No i rok 2019 za kilka godzin dobiegnie końca.
Chciałam zawrzeć wszystkie najważniejsze wydarzenia na jednym kolażu, ale po raz pierwszy miałam tak ogromny problem by to zmieścić.
W tym roku było ich tak dużo, że nie było możliwości by pomieścić wszystkie.
Ale już samo to napawa mnie radością, bo to znaczy, że wiele się działo.
Powoli trzeba się szykować na Sylwestra, więc obszerne podsumowanie będzie dopiero jak znajdę chwilę czasu - na dniach.
Na razie jedyne co napiszę, to że był to najwspanialszy rok mojego życia!
EDIT 09.02.2020r.
Miało być "na dniach", jest po ponad miesiącu. No cóż, nie było wcześniej czasu.
Styczeń był bardzo intensywny. Chyba aż za bardzo...
A więc tak... zeszły rok...
Zaczęło się od tego, że w styczniu wpadło mi w oko ogłoszenie o pracę w Cieszynie, na zastępstwo, na Oddział Psychiatryczny - moja wymarzona praca.
Postanowiłam zadziałać i zadzwoniłam na podany numer.
Byłam ogromnie podekscytowana ale i przerażona, gdy prowadziłam pierwsze rozmowy z moją - teraz już - szefową.
I tak zaczęłam się jakoś oswajać z myślą, że może faktycznie przyszedł ten czas kiedy biorę życie w swoje ręce, zaczynam działać i robię coś dla siebie w kierunku samodzielności i spełniania marzeń.
Wtedy jeszcze zupełnie nie wiedziałam co mnie czeka i jak miałoby wyglądać to moje nowe życie.
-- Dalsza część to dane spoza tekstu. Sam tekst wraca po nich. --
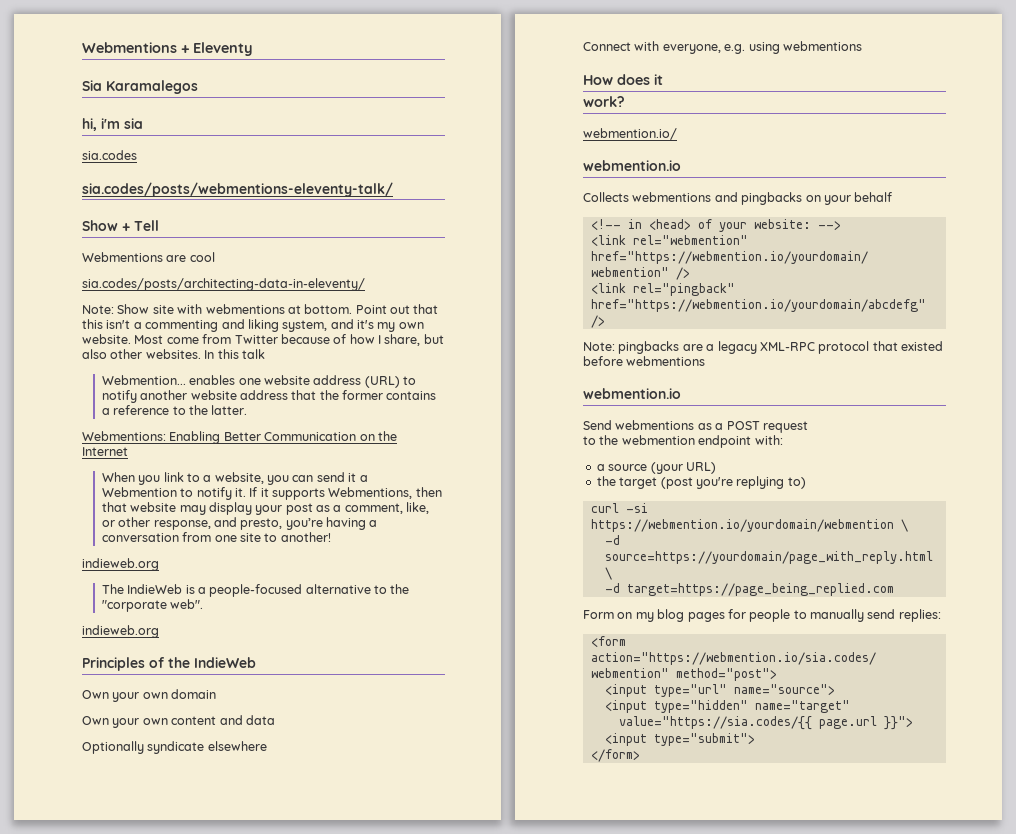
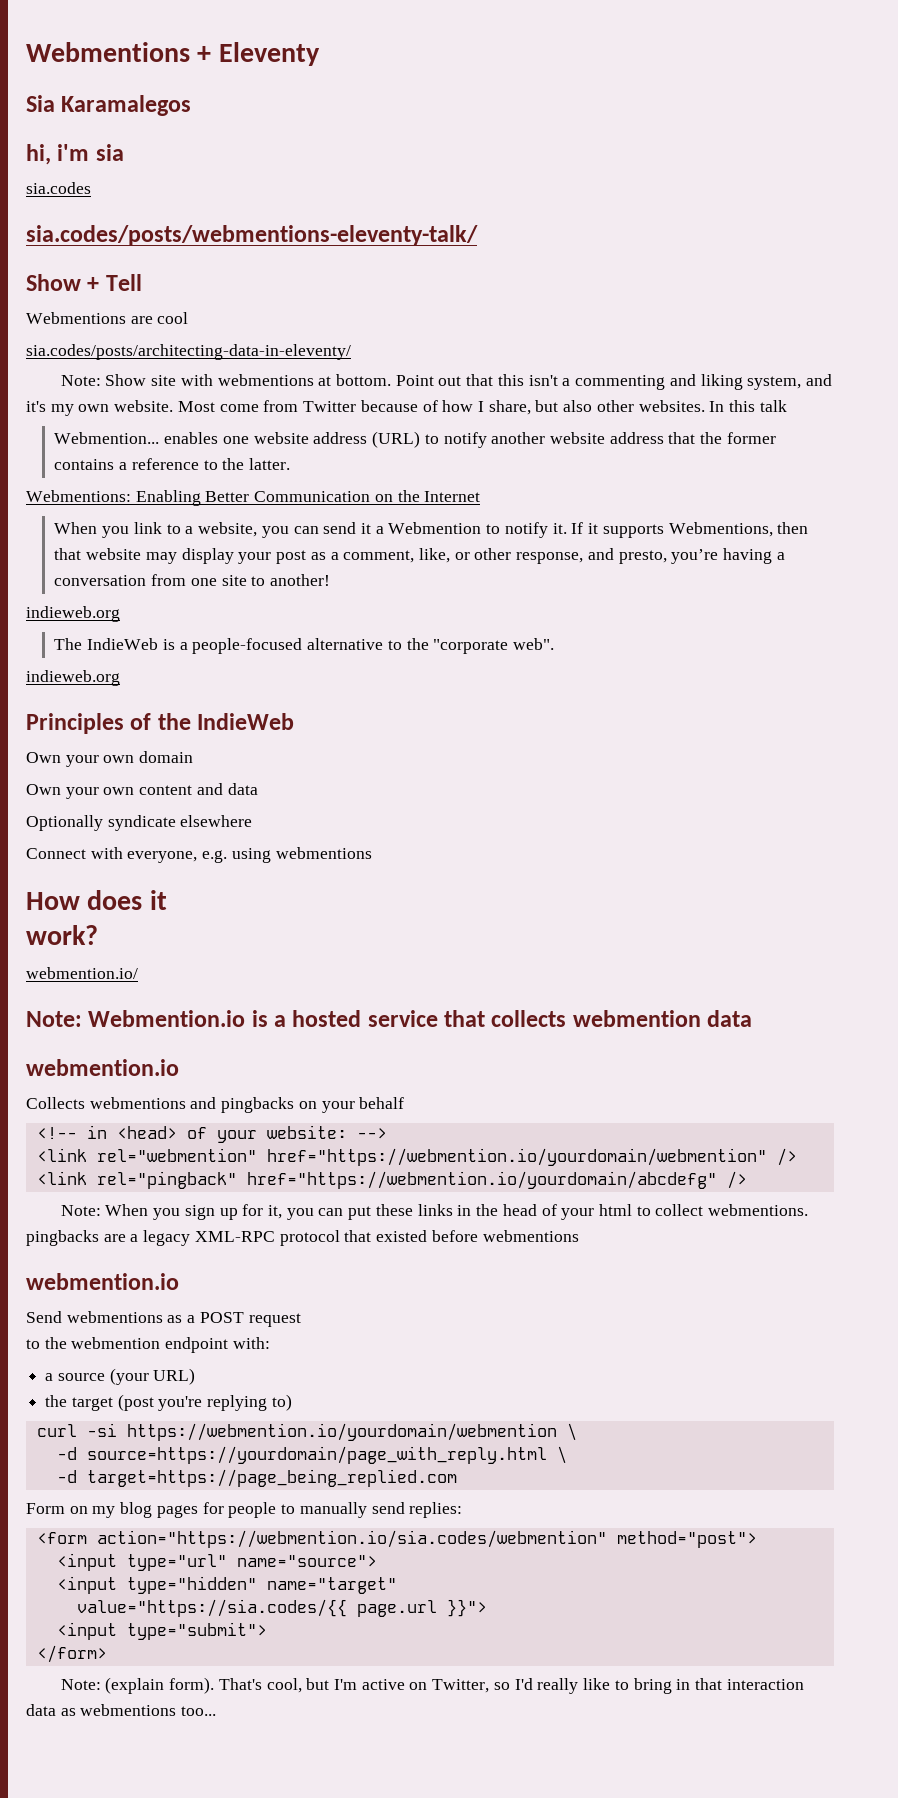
+ Note: Webmention.io is a hosted service that collects webmention data
- Note: pingbacks are a legacy XML-RPC protocol that existed before webmentions
+ Note: When you sign up for it, you can put these links in the head of your html to collect webmentions. pingbacks are a legacy XML-RPC protocol that existed before webmentions
+ Note: (explain form). That's cool, but I'm active on Twitter, so I'd really like to bring in that interaction data as webmentions too...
Ale machina ruszyła, decyzja została prawie już podjęta, chociaż nadal były wahania i brak konkretnych ustaleń, co powstrzymywało mnie przed złożeniem wypowiedzenia w pracy.
Nagle w jakiś sposób szefostwo dowiedziało się, że planuję się zwolnić i wtedy już nie było odwrotu.
Powiedziałam, że odchodzę i pojechałam do Cieszyna na rozmowę!
Potem wszystko potoczyło się tak szybko! Szukanie mieszkania, kompletowanie rzeczy potrzebnych do mieszkania, zamykanie spraw w pracy, a w tym wszystkim jeszcze wyjazd na Mistrzostwa Świata do Seefeld!
Ciężko było mi się pożegnać z dziewczynami z pracy, ale za to szefostwo ułatwiło sprawę. Nie potraktowano mnie dobrze, wywoływano we mnie wyrzuty sumienia, że tak postąpiłam, że zawiodłam ich wszystkich, że takie mieli w związku ze mną plany, a ja jestem tak nie w porządku itd.
Pracę zakończyłam 12 marca, a 18 marca już zaczynałam moją wymarzoną pracę w CIeszynie i tego dnia też się przeprowadziłam!
Nigdy nie zapomnę tego dnia, dnia, kiedy zmieniłam swoje życie...
Dotychczas nie żałowałam tej decyzji ani przez moment! Była to najlepsza decyzja w moim życiu!
Pokochałam to miasto, pokochałam tę pracę, zżyłam się z ludźmi, których tutaj poznałam.
Miałam też kilka odwiedzin, znajomi, przyjaciele, rodzina i wszystkim bardzo spodobał się Cieszyn, co ogromnie mnie cieszy!
Zaczęłam się rozwijać. Oprócz pracy na Oddziale Psychiatrycznym zaczęłam też pracować w Poradni Zdrowia Psychicznego, gdzie zaczęłam przyjmować pacjentów w gabinecie.
Dodatkowo trafiła mi się praca dodatkowa z osobami chorymi na stwardnienie rozsiane.
I w ten sposób praca pochłaniała dużą część mojego życie, aż pod koniec maja zaczęłam się z kimś spotykać.
Wtedy ta relacja mnie bardzo pochłonęła. Widywaliśmy się często, fajnie spędzaliśmy czas. 1 czerwca weszliśmy na Wielką Czantorię, co dla mnie było ogromnym osiągnięciem! Po czym przeszliśmy jeszcze na Małą Czantorię.
Bardzo miło wspominam ten wspólny czas. Niestety poróżniły nas pewne kwestie nie do przeszkoczenia i po miesiącu relacja się zakończyła. Chociaż jestem wdzięczna za ten czas i cieszę się, że pozostaliśmy w bardzo dobrych relacjach.
W połowie czerwca świętowałyśmy Wieczór Panieński przyjaciółki!
Jak sobie przypomnę ile mnie to kosztowało stresu i ile cyrków z tym było...
Na szczęście przyjaciółka była zachwycona i to było największą nagrodą i radością dla mnie!